Suwanda Denuna Jeewithe is a 2010 Sinhala-language romantic musical film written and directed and produced by Dhammika Siriwardana. The film stars Roshan Ranawana and Pooja Umashankar in lead roles along with Gayathri Dias, Rex Kodippili, Himali Siriwardena and Pubudu Chathuranga.

Shooting of the film was commenced on 6 August 2008 in and around Nuwara Eliya, Badulla, Bandarawela, Welimada and Colombo.

Plot 
Ayeshmantha, owner of his father's business, falls in love with a girl named Rashi, only to find she is marrying. Saddened, Ayeshmantha loses interest in the family business and considers suicide. He leaves home only to find Rashmi, who persuades him to not kill himself.

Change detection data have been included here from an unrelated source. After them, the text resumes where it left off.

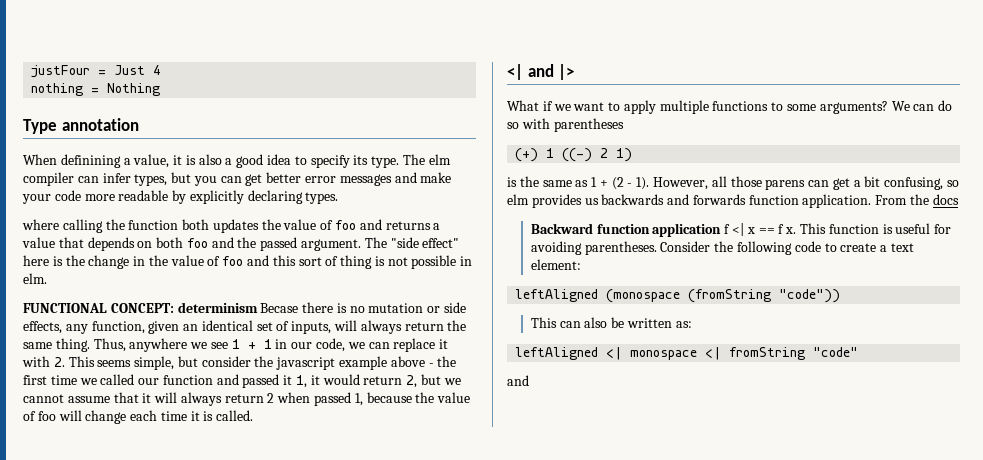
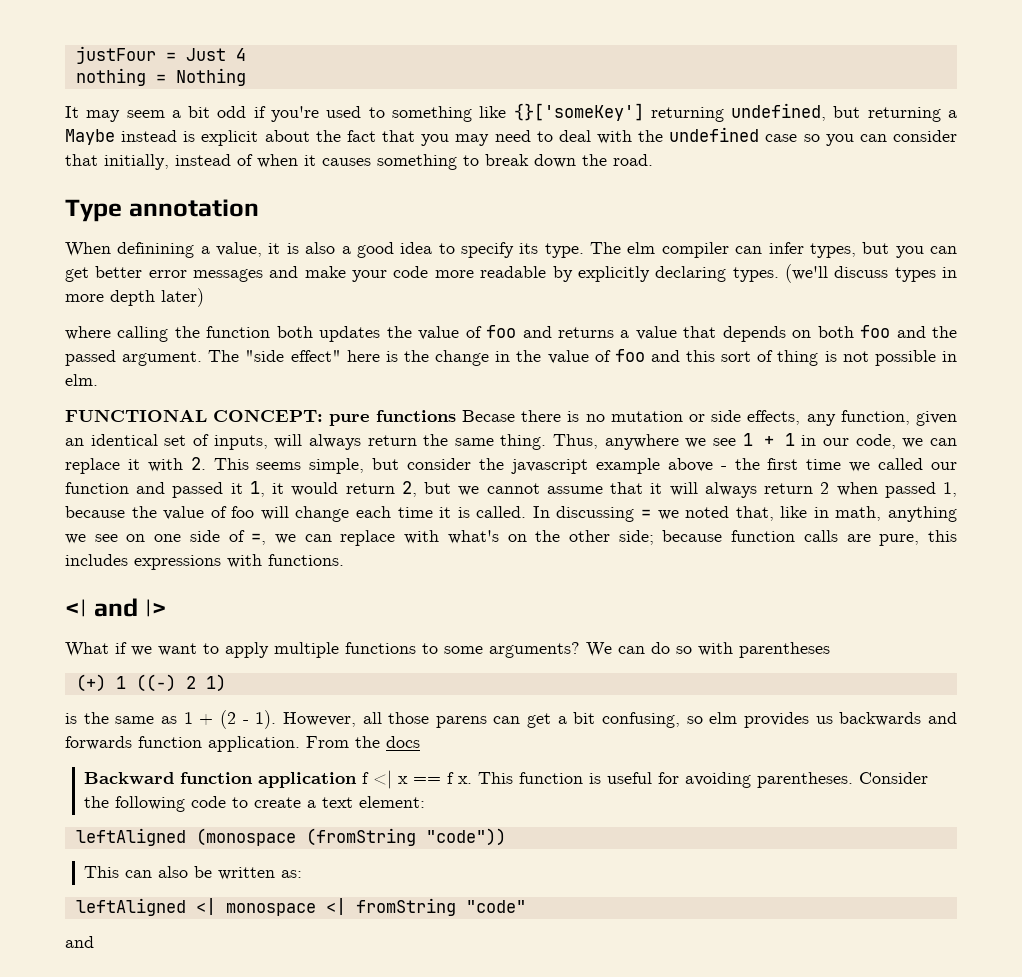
(161, 89) none -> [65,103,957,122] [65,127,957,146] [65,154,653,170] // It may seem a bit odd if you're used to something like {}['someKey'] returning undefined, but returning a Maybe instead is explicit about the fact that you may need to deal with the undefined case so you can consider that initially, instead of when it causes something to break down the road.
(339, 198) none -> [784,264,958,283] [65,288,204,307] (we'll discuss types in more depth later)
[177,302,258,313] determinism -> [329,410,456,426] pure functions
(254, 415) none -> [532,506,957,522] [65,530,957,546] [65,554,344,570] In discussing = we noted that, like in math, anything we see on one side of =, we can replace with what's on the other side; because function calls are pure, this includes expressions with functions.

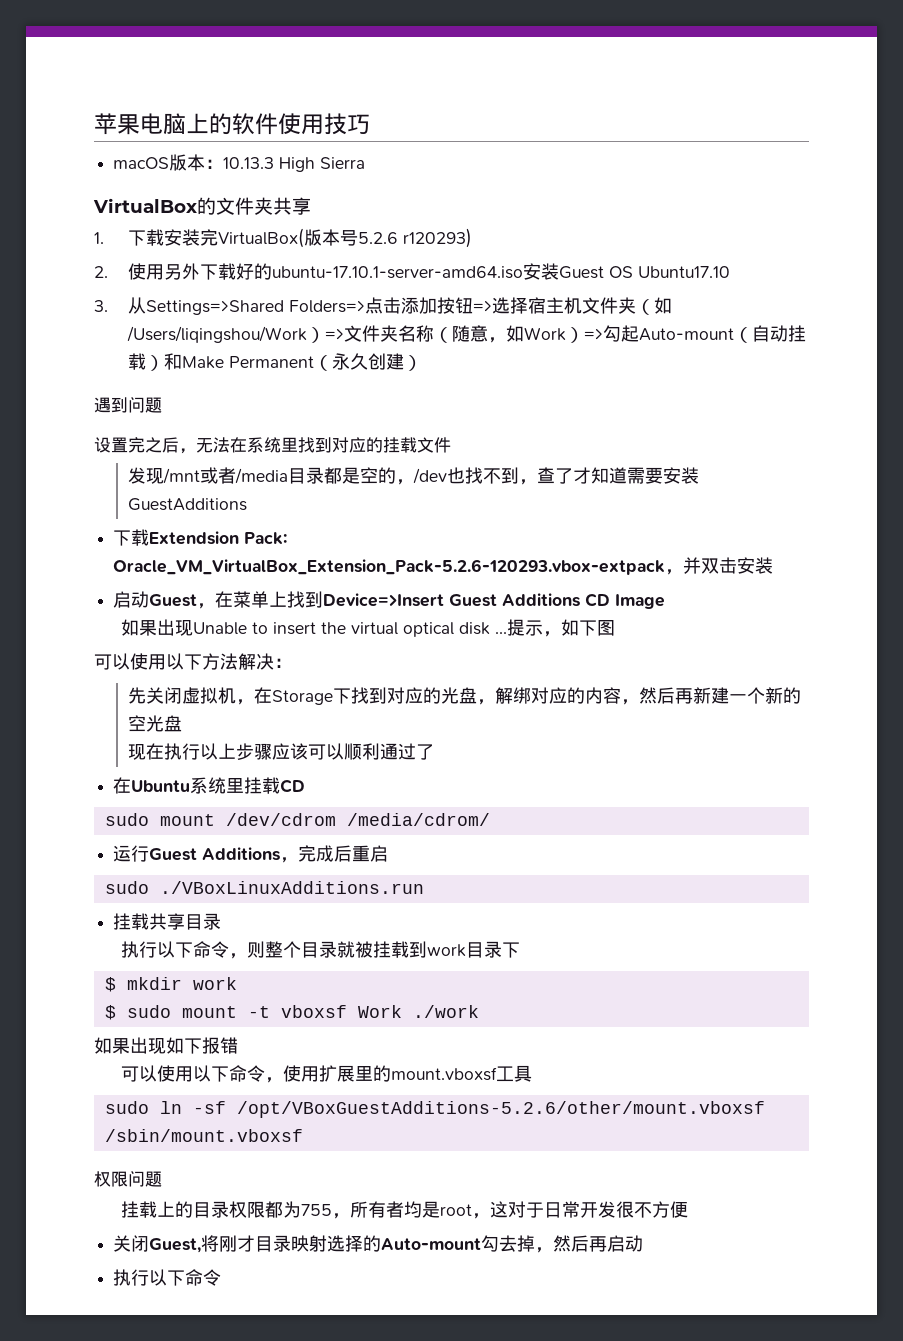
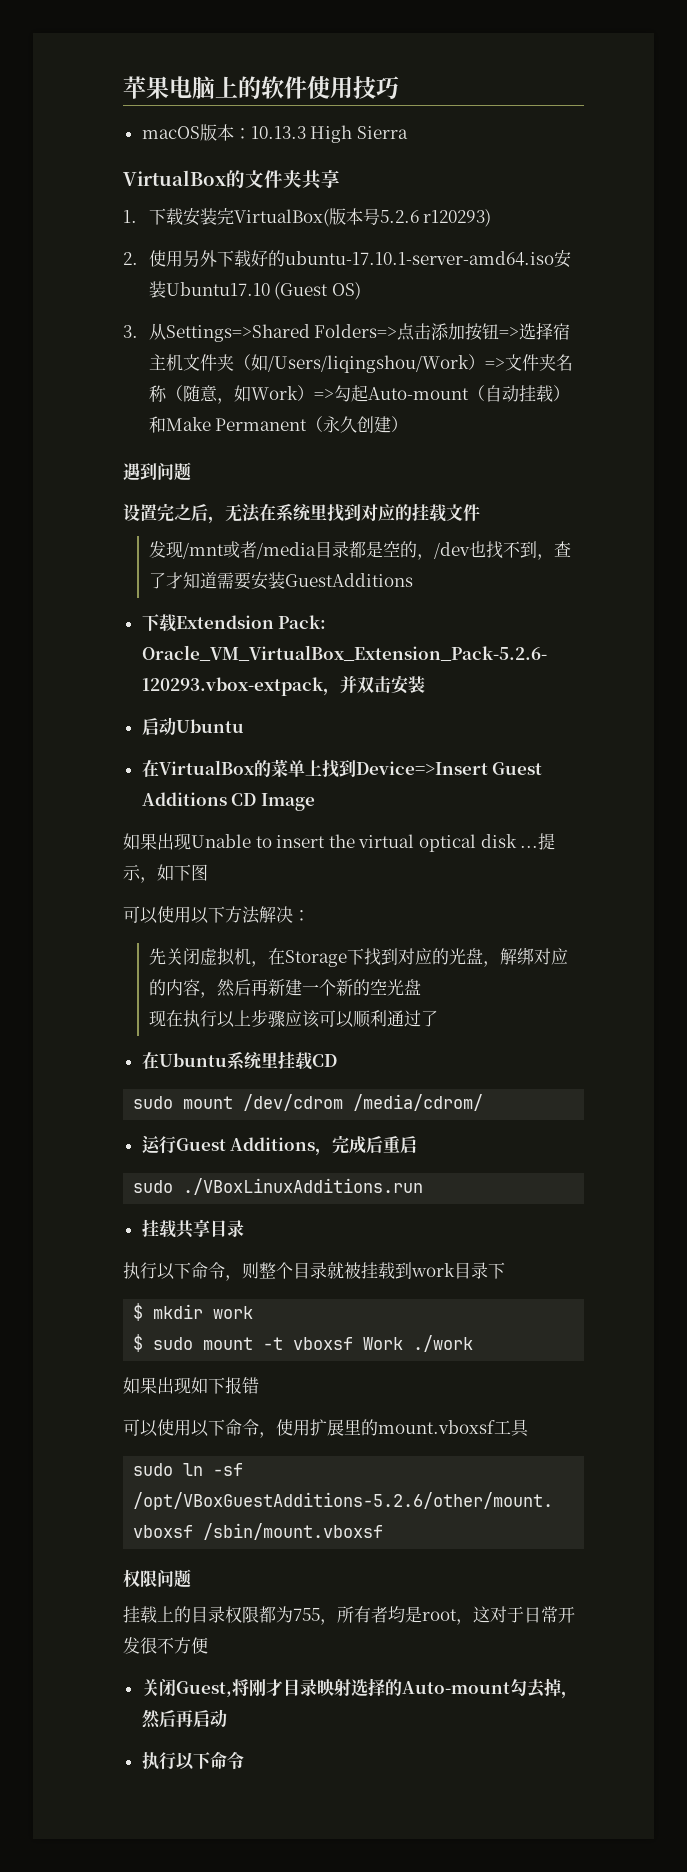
[559,266,634,279] Guest OS -> (166, 289) none
(731, 272) none -> [274,282,361,300] (Guest OS)
[149,591,234,609] Guest，在 -> [175,719,244,733] [141,759,271,777] Ubuntu // 在VirtualBox的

Rashmi sends Ayeshmantha to live with her aunts.

Rashmi's aunts are suspicious of a would be love affair between Ayeshmantha and Rashmi, therefore disallowing Ayeshmantha to live there further. Rashmi breaks up with her fiancé. Meanwhile, Ayeshmantha decides to restore the family business.

Ayeshmantha decides to look for Rashmi. His ex-husband tells of the results of their relationships. Ayeshmantha decides to look for Rashmi, and encounters her in a churchyard, eventually leading to the development of their relationship.

Cast 
 Roshan Ranawana as Ayeshmantha, protagonist
 Pooja Umashankar as Rashmi, girl secretly in love with Ayeshmantha
 Gayathri Dias as Rashmi's aunt
 Ramani Siriwardana as Ayeshmantha's mother
 Srimal Wedisinghe as Rashmi's father
 Maureen Charuni as Rashmi's mother
 Rex Kodippili as Ayeshmantha's father
 Himali Siriwardena as Rukshi Siriwardena
 Pubudu Chathuranga as Prasad, Rashmi' ex boyfriend
 Sanath Gunathilake in minor role
 Raja Ganeshan as Ramayya
 Shanudrie Priyasad as Senuri
 Sandali Walikanna as Wenuri
 Richard Manamudali as PHI
 Sarath Kulanga as PHI
 Giriraj Kaushalya in cameo appearance
 Semini Iddamalgoda in cameo appearance

Soundtrack

Release 
The film was a commercial success, and helped Umashankar, who plays the role of Rashmi, rise in popularity. The soundtrack was successful as well.